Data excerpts
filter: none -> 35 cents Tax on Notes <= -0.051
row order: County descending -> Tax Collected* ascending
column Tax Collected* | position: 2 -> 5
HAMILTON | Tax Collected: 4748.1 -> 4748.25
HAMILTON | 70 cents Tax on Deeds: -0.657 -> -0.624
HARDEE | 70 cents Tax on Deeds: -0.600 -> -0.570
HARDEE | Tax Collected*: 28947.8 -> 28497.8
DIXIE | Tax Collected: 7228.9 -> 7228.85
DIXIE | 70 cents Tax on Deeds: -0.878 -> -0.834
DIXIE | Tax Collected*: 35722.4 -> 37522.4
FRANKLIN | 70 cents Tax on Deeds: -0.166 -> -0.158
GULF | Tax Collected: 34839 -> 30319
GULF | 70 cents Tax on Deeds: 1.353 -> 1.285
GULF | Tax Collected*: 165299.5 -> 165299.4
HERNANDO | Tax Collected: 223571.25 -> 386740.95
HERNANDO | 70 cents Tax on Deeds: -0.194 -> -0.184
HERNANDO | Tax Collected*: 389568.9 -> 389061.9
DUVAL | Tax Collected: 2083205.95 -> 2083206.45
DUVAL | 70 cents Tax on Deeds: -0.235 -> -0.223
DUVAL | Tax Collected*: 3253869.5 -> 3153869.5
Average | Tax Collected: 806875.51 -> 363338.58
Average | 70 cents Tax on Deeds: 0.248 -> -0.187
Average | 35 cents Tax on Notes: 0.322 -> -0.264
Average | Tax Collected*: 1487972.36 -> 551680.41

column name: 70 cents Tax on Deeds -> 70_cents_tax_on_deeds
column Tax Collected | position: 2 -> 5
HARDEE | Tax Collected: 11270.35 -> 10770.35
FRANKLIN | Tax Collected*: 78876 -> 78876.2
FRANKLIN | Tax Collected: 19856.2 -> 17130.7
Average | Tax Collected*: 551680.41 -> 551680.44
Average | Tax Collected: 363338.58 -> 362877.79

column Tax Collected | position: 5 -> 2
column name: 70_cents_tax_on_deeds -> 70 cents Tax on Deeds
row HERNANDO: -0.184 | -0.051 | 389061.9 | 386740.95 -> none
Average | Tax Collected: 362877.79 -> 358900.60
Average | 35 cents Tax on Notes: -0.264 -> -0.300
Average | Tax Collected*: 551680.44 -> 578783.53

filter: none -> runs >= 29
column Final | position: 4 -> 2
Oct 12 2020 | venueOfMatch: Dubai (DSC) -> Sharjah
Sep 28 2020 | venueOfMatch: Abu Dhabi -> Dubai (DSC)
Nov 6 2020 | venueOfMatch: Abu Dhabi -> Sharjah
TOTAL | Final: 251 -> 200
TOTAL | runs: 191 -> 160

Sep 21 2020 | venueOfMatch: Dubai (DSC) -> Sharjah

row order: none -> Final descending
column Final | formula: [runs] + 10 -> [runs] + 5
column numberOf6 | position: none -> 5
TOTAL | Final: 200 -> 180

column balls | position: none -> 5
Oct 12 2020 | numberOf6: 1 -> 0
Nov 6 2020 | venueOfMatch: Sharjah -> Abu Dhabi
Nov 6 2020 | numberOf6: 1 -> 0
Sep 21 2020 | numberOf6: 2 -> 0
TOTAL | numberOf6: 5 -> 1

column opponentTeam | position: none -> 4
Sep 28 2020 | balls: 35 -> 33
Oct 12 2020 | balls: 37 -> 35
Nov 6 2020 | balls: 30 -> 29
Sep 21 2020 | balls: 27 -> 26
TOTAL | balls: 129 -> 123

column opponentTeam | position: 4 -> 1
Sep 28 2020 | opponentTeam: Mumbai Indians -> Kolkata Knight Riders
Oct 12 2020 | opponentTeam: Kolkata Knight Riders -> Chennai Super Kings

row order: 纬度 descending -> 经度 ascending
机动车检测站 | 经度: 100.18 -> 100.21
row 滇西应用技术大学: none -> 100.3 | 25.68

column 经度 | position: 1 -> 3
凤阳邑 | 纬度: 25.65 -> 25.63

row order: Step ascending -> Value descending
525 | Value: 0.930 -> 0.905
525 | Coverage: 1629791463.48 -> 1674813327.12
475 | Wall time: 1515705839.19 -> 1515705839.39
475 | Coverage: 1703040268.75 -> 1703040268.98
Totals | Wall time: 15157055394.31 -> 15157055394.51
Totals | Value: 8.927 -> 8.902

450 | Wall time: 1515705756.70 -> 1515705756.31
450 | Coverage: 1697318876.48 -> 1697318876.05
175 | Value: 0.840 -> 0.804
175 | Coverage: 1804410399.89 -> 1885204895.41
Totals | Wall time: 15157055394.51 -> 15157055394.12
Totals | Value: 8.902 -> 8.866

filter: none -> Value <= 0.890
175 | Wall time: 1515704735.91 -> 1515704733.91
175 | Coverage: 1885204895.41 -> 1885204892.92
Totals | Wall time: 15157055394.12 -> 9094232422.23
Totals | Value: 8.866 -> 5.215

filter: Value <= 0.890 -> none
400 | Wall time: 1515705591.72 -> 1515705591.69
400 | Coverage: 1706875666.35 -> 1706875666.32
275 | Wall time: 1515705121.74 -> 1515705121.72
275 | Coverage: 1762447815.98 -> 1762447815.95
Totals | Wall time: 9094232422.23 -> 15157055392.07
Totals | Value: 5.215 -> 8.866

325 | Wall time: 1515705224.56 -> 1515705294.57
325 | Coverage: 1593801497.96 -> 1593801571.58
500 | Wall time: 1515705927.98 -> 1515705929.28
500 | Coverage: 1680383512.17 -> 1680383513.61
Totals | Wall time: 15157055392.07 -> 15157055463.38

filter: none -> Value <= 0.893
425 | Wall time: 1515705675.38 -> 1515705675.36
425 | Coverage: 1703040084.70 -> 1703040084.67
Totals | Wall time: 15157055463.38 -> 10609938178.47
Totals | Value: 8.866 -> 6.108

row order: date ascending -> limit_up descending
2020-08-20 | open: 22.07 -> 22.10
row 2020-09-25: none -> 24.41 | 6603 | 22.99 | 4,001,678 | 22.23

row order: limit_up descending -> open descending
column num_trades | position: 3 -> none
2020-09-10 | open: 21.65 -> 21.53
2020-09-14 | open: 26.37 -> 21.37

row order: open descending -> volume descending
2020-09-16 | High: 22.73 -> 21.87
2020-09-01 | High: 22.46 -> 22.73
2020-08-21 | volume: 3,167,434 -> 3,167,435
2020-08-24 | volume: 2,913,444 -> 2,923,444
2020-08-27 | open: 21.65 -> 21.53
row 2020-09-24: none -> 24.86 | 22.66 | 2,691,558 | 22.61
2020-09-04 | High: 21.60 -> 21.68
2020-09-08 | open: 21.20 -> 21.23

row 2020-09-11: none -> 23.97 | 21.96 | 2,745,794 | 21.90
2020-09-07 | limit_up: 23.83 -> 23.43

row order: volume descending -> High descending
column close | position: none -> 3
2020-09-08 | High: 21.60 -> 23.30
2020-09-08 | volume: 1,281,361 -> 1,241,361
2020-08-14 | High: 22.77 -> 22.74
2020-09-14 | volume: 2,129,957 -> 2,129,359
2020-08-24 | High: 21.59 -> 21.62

Task brief. Keeping every character as it is, restate the lines above that run from the line with "Totals | Value: 8.902 -> 8.866" through the line with "2020-09-07 | limit_up: 23.83 -> 23.43", both included, and nothing else.

Answer to the exercise.
Totals | Value: 8.902 -> 8.866

filter: none -> Value <= 0.890
175 | Wall time: 1515704735.91 -> 1515704733.91
175 | Coverage: 1885204895.41 -> 1885204892.92
Totals | Wall time: 15157055394.12 -> 9094232422.23
Totals | Value: 8.866 -> 5.215

filter: Value <= 0.890 -> none
400 | Wall time: 1515705591.72 -> 1515705591.69
400 | Coverage: 1706875666.35 -> 1706875666.32
275 | Wall time: 1515705121.74 -> 1515705121.72
275 | Coverage: 1762447815.98 -> 1762447815.95
Totals | Wall time: 9094232422.23 -> 15157055392.07
Totals | Value: 5.215 -> 8.866

325 | Wall time: 1515705224.56 -> 1515705294.57
325 | Coverage: 1593801497.96 -> 1593801571.58
500 | Wall time: 1515705927.98 -> 1515705929.28
500 | Coverage: 1680383512.17 -> 1680383513.61
Totals | Wall time: 15157055392.07 -> 15157055463.38

filter: none -> Value <= 0.893
425 | Wall time: 1515705675.38 -> 1515705675.36
425 | Coverage: 1703040084.70 -> 1703040084.67
Totals | Wall time: 15157055463.38 -> 10609938178.47
Totals | Value: 8.866 -> 6.108

row order: date ascending -> limit_up descending
2020-08-20 | open: 22.07 -> 22.10
row 2020-09-25: none -> 24.41 | 6603 | 22.99 | 4,001,678 | 22.23

row order: limit_up descending -> open descending
column num_trades | position: 3 -> none
2020-09-10 | open: 21.65 -> 21.53
2020-09-14 | open: 26.37 -> 21.37

row order: open descending -> volume descending
2020-09-16 | High: 22.73 -> 21.87
2020-09-01 | High: 22.46 -> 22.73
2020-08-21 | volume: 3,167,434 -> 3,167,435
2020-08-24 | volume: 2,913,444 -> 2,923,444
2020-08-27 | open: 21.65 -> 21.53
row 2020-09-24: none -> 24.86 | 22.66 | 2,691,558 | 22.61
2020-09-04 | High: 21.60 -> 21.68
2020-09-08 | open: 21.20 -> 21.23

row 2020-09-11: none -> 23.97 | 21.96 | 2,745,794 | 21.90
2020-09-07 | limit_up: 23.83 -> 23.43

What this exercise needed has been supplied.